Bölüm 1 : Rezilliklerin Prensesi

131 2 0
                                    

Bölüm Şarkısı:Dave Barnes-Little Lies

Şarkıyı medyaya koymak isterdim ama hatalı link diyor.Ama yinede şarkıyı dinlemenizi tavsiye ederim.Şimdiden iyi okumalar:)))

Bütün gece uyuyamamış yarını düşünüp durmuştum.İşe alındım diye mutluydum ama başaramazsam her şeyimi kaybedecektim.Düşünmesi bile korkunçtu.Evimi alsınlar eşyalarımı alsınlar ama Rüzgarı bana bıraksınlar.

Anlattığım gibi şirkette birden yükselip birden yok oluyorsun.Beceremezsen elindeki her şeyi kaybediyorsun.Aileni bile onlar alıp kendileri için eğitip kullanıyolar.Çok riskli bir işti ama başka çağrem yoktu.Bugün sözleşmeyi imzalıycam ve binevi kendimi onlara teslim edicektim.

Bu düşceler ile yataktan kalktım.Lavaboya doğru yöneldim.Karnımda garip bir his vardı.Heycandan mı korkudan mı onu bende çözemedim açıkçası.

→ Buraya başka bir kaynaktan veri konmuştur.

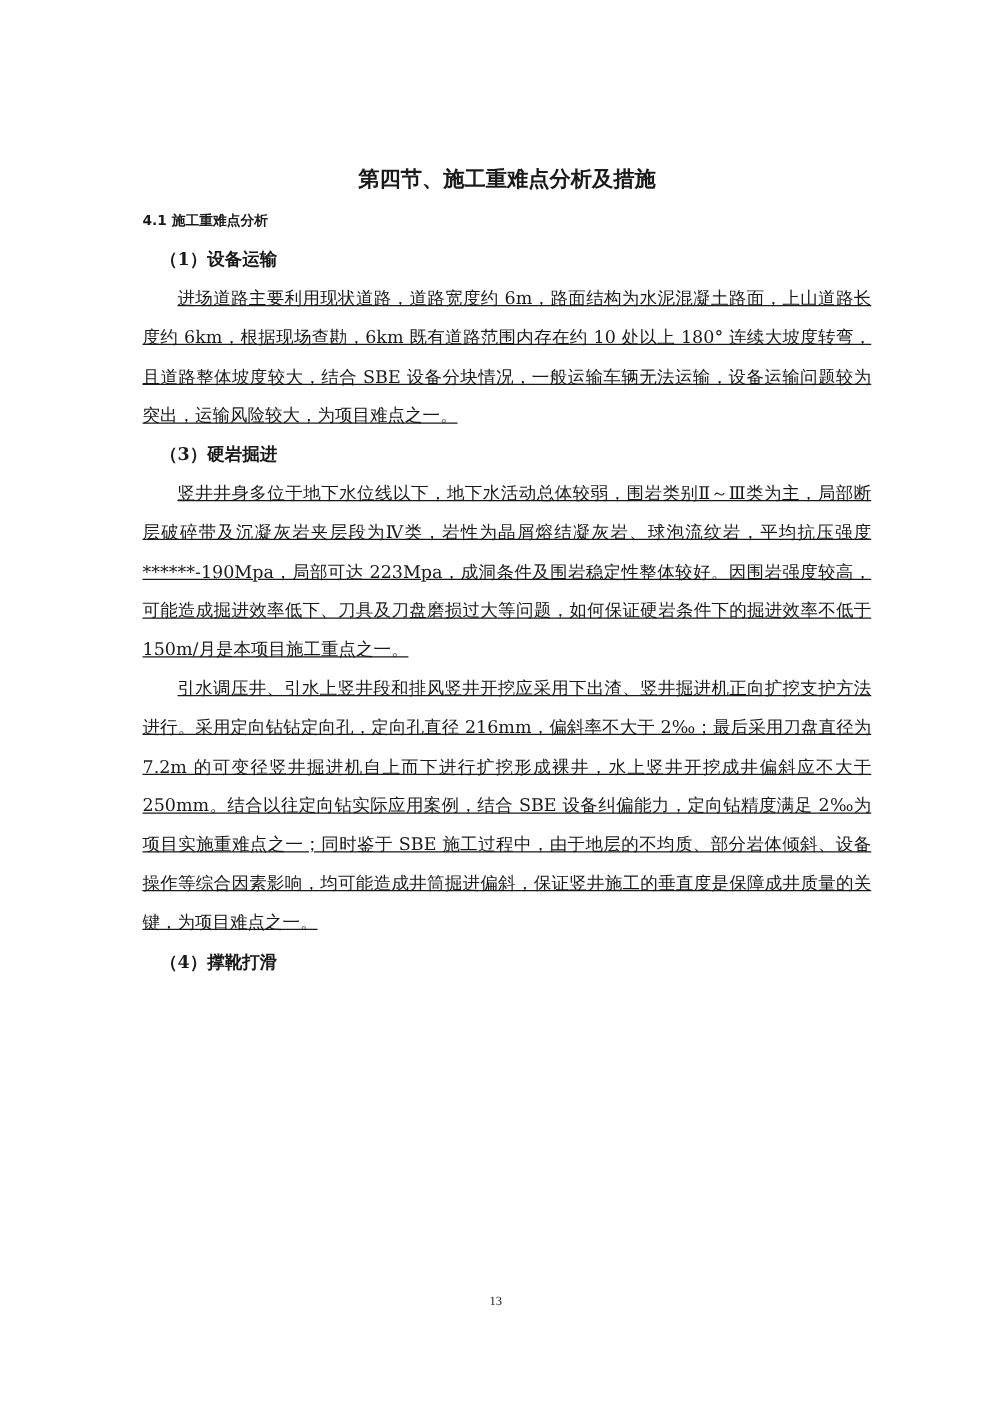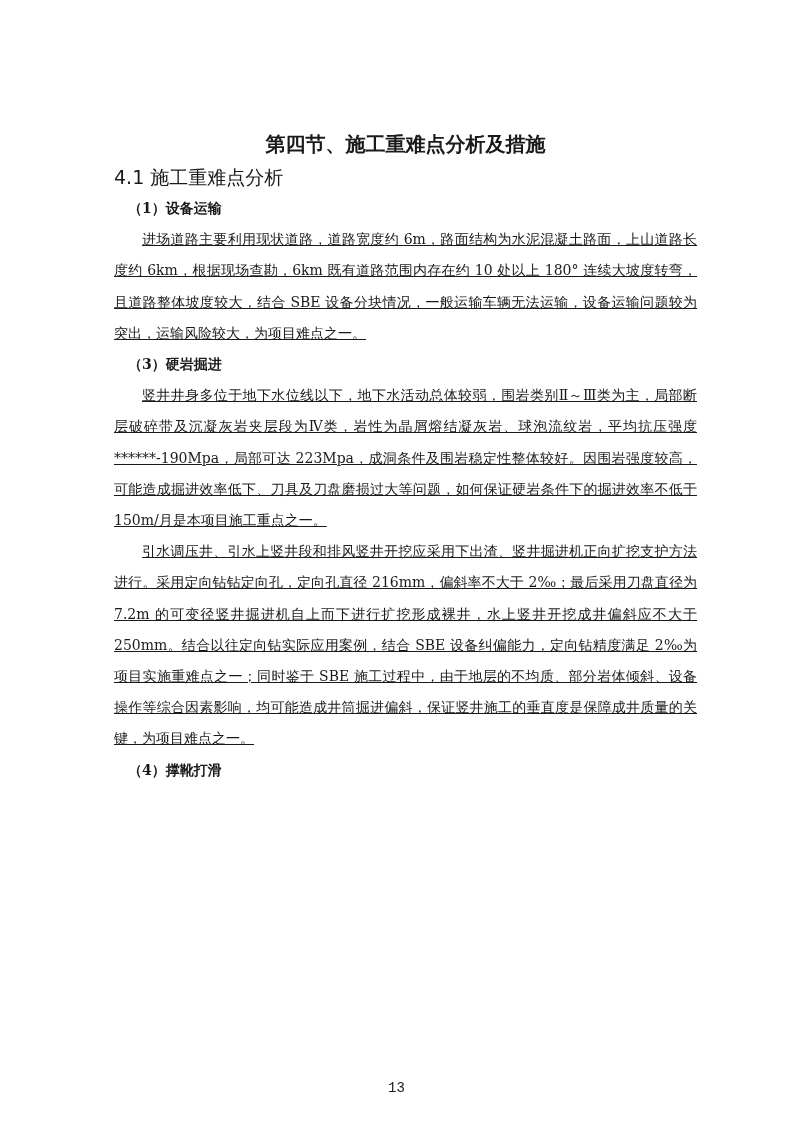--- a/index.html
+++ b/index.html
@@ -1,26 +1,26 @@
 <!DOCTYPE html>
 <html><head>
 <meta charset="utf-8">
 <style>
   html, body { margin: 0; padding: 0; background: #ffffff; }
   body { width: 793px; height: 1122px; position: relative; overflow: hidden;
          font-family: "DejaVu Serif", "Liberation Serif", serif; color: #1a1a1a; }
   .page { position: absolute; left: 114px; top: 127px; width: 583px; }
-  .title { text-align: center; font-weight: bold; font-size: 20px; height: 34px; line-height: 34px;
+  .title { text-align: center; font-weight: bold; font-size: 17px; height: 34px; line-height: 34px;
            font-family: "DejaVu Sans", "Liberation Sans", sans-serif; margin-left: 0; }
-  .h2 { font-weight: normal; font-size: 19px; height: 32px; line-height: 32px;
+  .h2 { font-weight: bold; font-size: 11px; height: 32px; line-height: 32px;
         font-family: "DejaVu Sans", "Liberation Sans", sans-serif; }
   .sub { font-size: 14px; height: 31.2px; line-height: 31.2px; padding-left: 14px; white-space: nowrap; font-weight: bold; }
   .para { font-size: 14px; line-height: 31.2px; text-align: justify; text-indent: 28px; margin: 0; text-decoration: underline; }
   .footer { position: absolute; left: 0; width: 793px; top: 1036px; text-align: center;
-            font-size: 14px; font-family: Liberation Mono, monospace; margin-top: 44px; }
+            font-size: 10px; font-family: Liberation Serif, serif; }
 </style>
 </head>
 <body>
 
 <div class="page">
   <div class="title">第四节、施工重难点分析及措施</div>
   <div class="h2">4.1 施工重难点分析</div>
 
   <div class="sub">（1）设备运输</div>
   <p class="para">进场道路主要利用现状道路，道路宽度约 6m，路面结构为水泥混凝土路面，上山道路长度约 6km，根据现场查勘，6km 既有道路范围内存在约 10 处以上 180° 连续大坡度转弯，且道路整体坡度较大，结合 SBE 设备分块情况，一般运输车辆无法运输，设备运输问题较为突出，运输风险较大，为项目难点之一。</p>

Elimi yüzümü yıkadım ve düşüncelerimi lavoboda bırakıp çıktım.Rüzgar'ın beni böyle görmesini istemediğim için yüzüme yapma,içten,buruk,anlamsız bir gülümseme takındım.Biliyorum çok fazla şey anlatıyo bu gülümseme aynı geçmişim gibi.Evet kesinlikle geçmişim gülümsememde saklıydı.

Rüzgar'ın tatlı sesi ile kendime gelmiştim bugün pazardı ve evdeydi.Daha 12 yaşındaydı onu evde yanlız bırakmak hiç istemiyodum ama o  buna alışmıştı. Hatta eskiden ona bakacak birini bulamayınca işe bile getiriyodum.Hayatımın en zorlu anlarını atlatmıştım.Yanlızlığa bürenmiş korku dolu geceleri ,gizlice akıtılan göz yaşları,asla becermediğim anne mesleğini,umarım hepsini geride bırakacaktım.Şimdi rahatlama zamanıydı.Kararlılığımın,sabrımın meyvasını alma zamanıydı.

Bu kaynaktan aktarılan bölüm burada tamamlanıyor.